El Tribunal Superior de Justicia de Galicia ha condenado al Sergas, el servicio de sanidad gallego, a indemnizar con 90.000 euros a una paciente al que le quedó la mano inutilizada tras una cirugía plástica en el Complexo Hospitalario Universitario de Coruña

La mano derecha, según constata la sentencia, le quedó en garra, inutilizada e irreversible, después de someterse a una "cirugía de destechamiento del túnel carpiano" y a "nueve intervenciones quirúrgicas posteriores". 

Tras ellas, se ha producido un resultado "anormal o inusualmente grave en relación con los riesgos que comporta la intervención", en palabras del Tribunal, que ha desestimado el recurso previamente interpuesto por la Xunta de Galicia. 

Conducta negligente

"No puede calificarse sino de resultado inusualmente grave y desproporcionado el producido tras la intervención, en cuyo supuesto la jurisprudencia hace responder a la Administración porque se trata de un efecto dañoso que normalmente no se produce más que cuando media una conducta negligente, salvo que se acredite que la causa ha estado fuera de la esfera de actuación de los servicios sanitarios o se debe a una causa de fuerza mayor, lo cual no han logrado las demandadas”, indican los magistrados en la sentencia.
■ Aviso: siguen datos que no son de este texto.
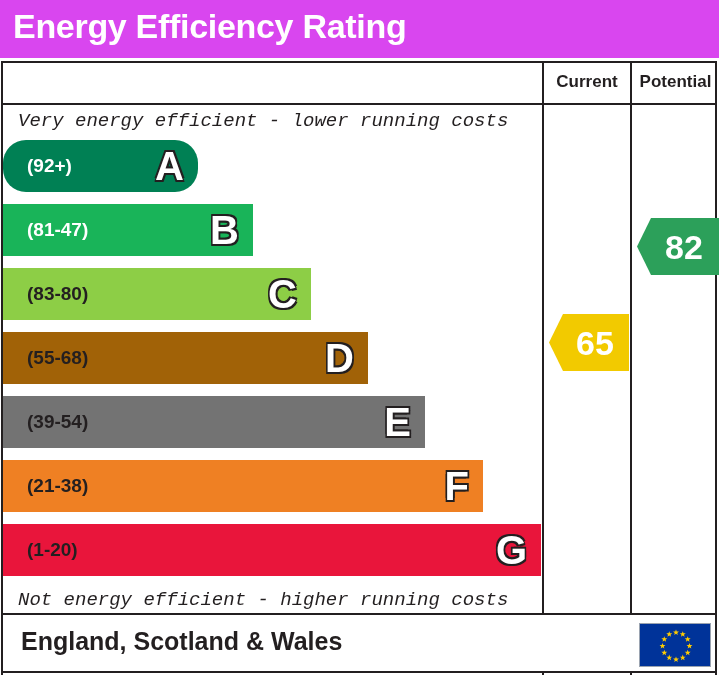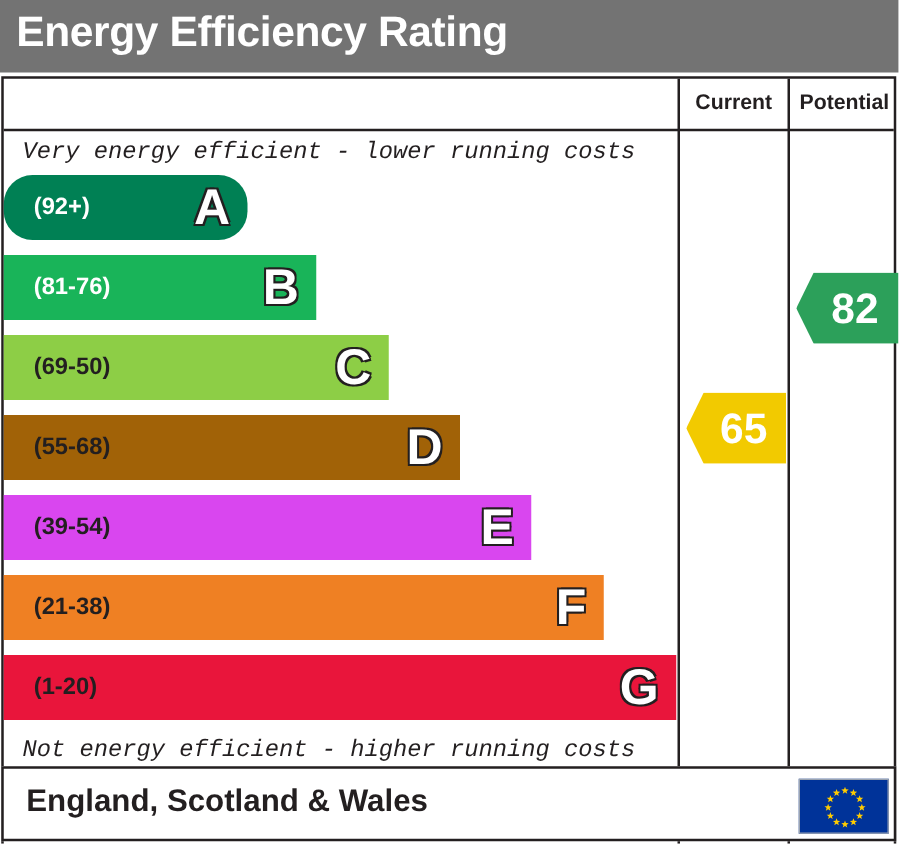"Energy Efficiency Rating" .title-bar { background: #737373 -> #d946ef }
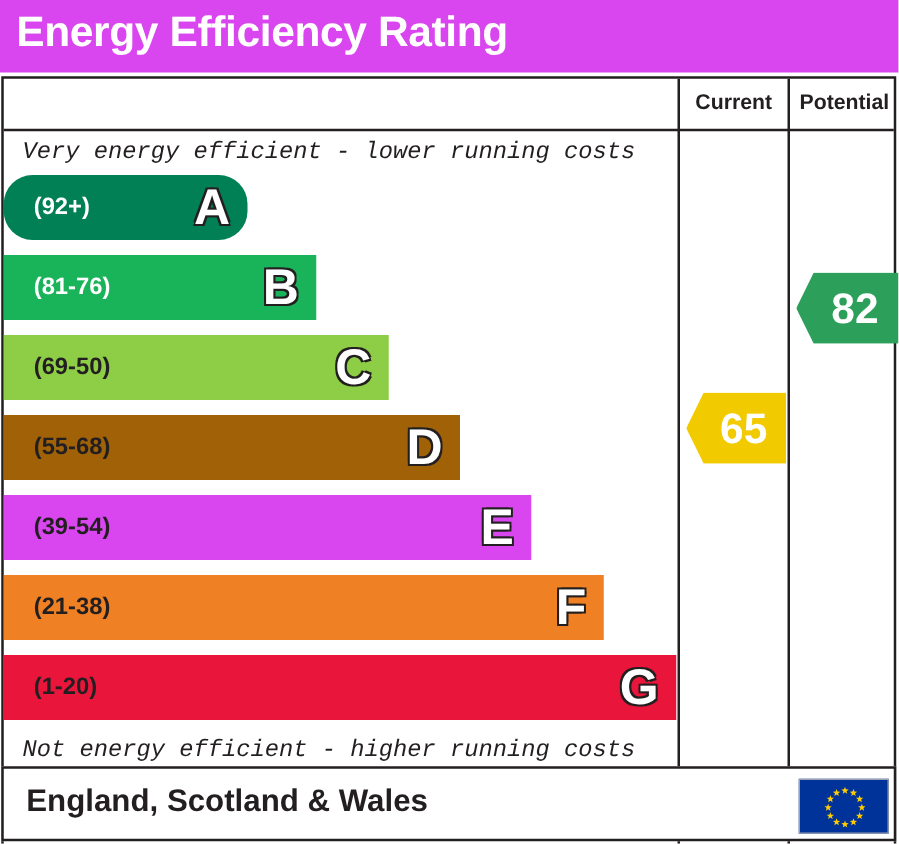"(81-76)" div.range { text: 81-76 -> 81-47 }
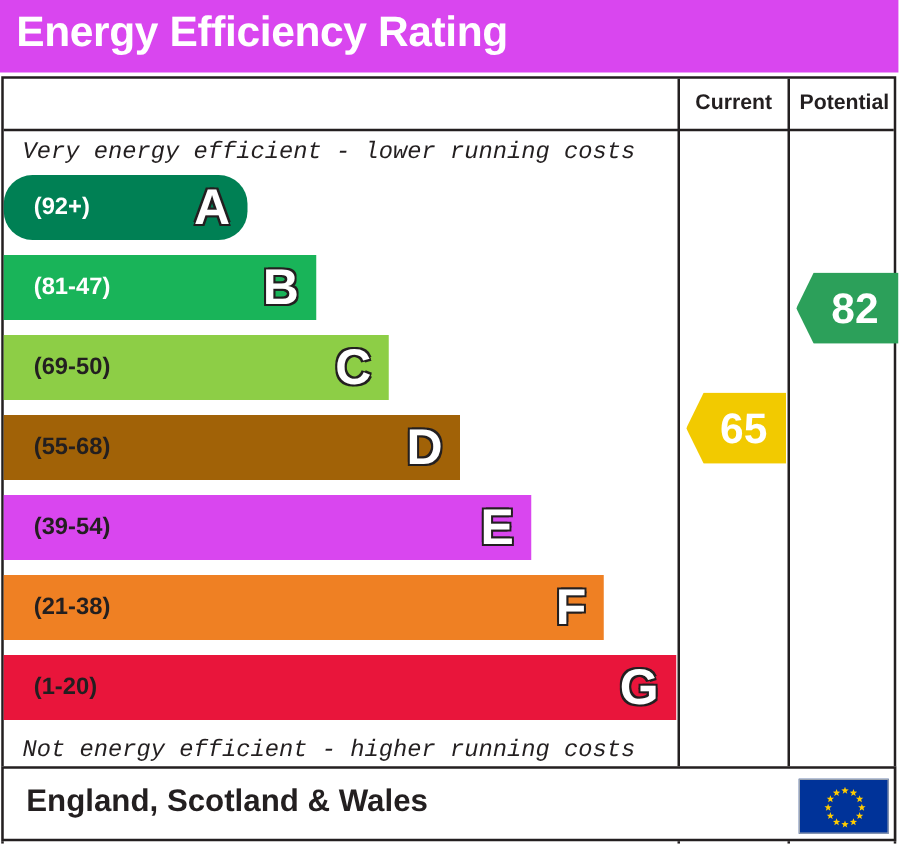"(69-50)" div.range { text: 69-50 -> 83-80 }
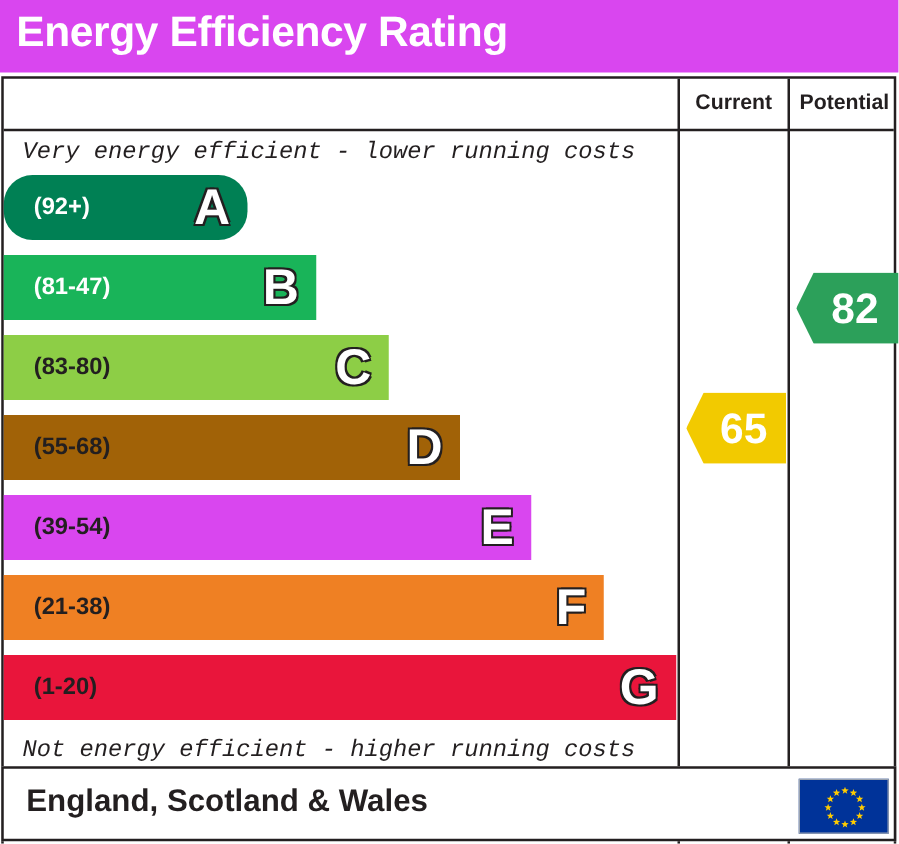"(39-54)" div.band { background: #d946ef -> #737373 }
"En el caso presente resulta incuestionable que se ha producido un resultado desproporcionado en el tratamiento de una cirugía tan simple --en palabras del cirujano plástico--, pues ha quedado inutilizada la mano derecha de la paciente para cualquier tipo de actividad, aparte del perjuicio estético, moral, laboral, familiar y de ocio que le ocasiona, además de una patología psiquiátrica asociada", subraya el tribunal.

En la misma línea, el Tribunal esgrime que el hecho de que la Administración "no ha sido capaz de ofrecer una explicación científica razonable" sobre las causas no obsta para recibir una sanción por el daño "desproporcionado", a la vez que estima que "la (causa) más probable" fue una infección de la herida.